**GOAL OF THE EXERCISE**:
Look for the string "none" in the listing. Copy each line that has it.

**MATERIAL PROVIDED**:
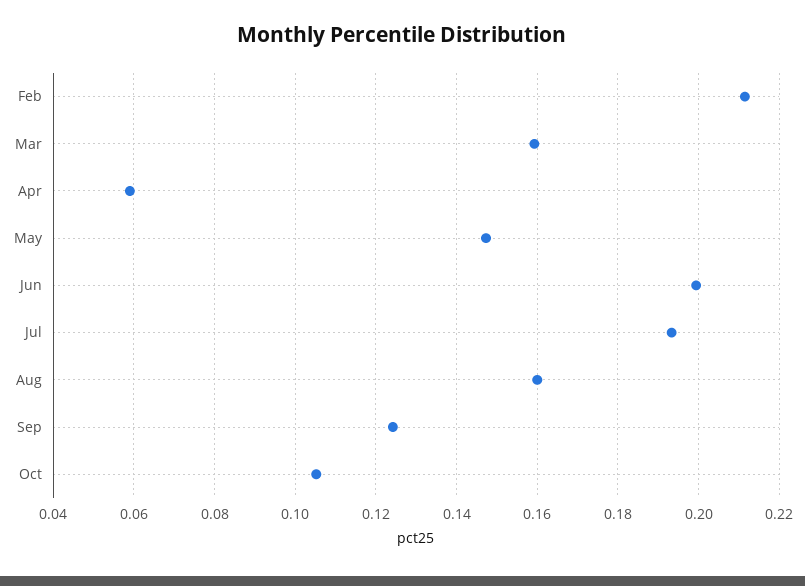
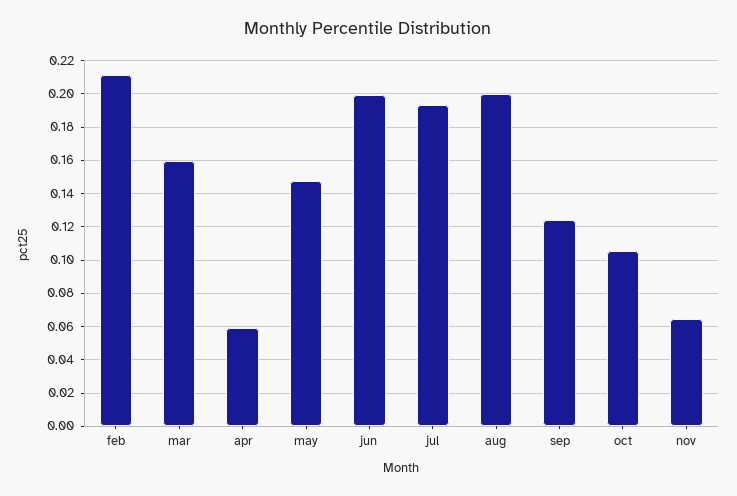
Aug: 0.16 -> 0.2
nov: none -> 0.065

...

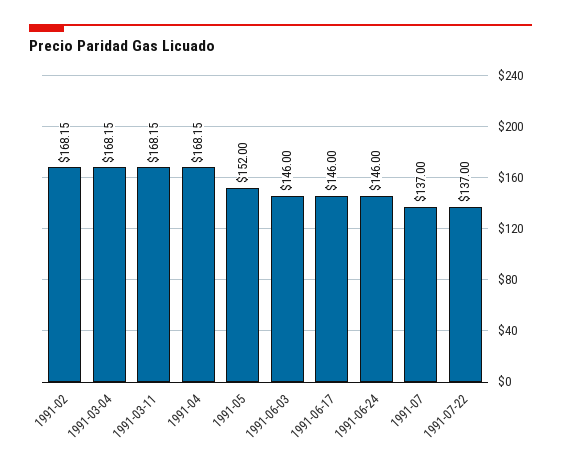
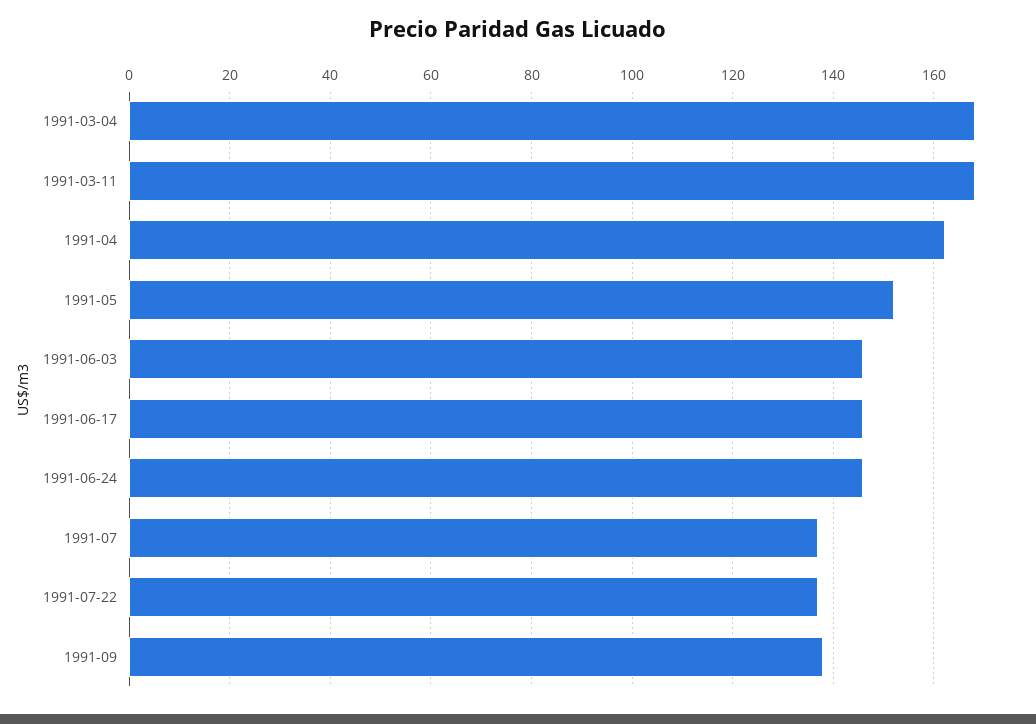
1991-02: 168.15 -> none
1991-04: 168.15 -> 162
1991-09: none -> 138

**SOLUTION FOR THIS PROBLEM**:
nov: none -> 0.065
1991-02: 168.15 -> none
1991-09: none -> 138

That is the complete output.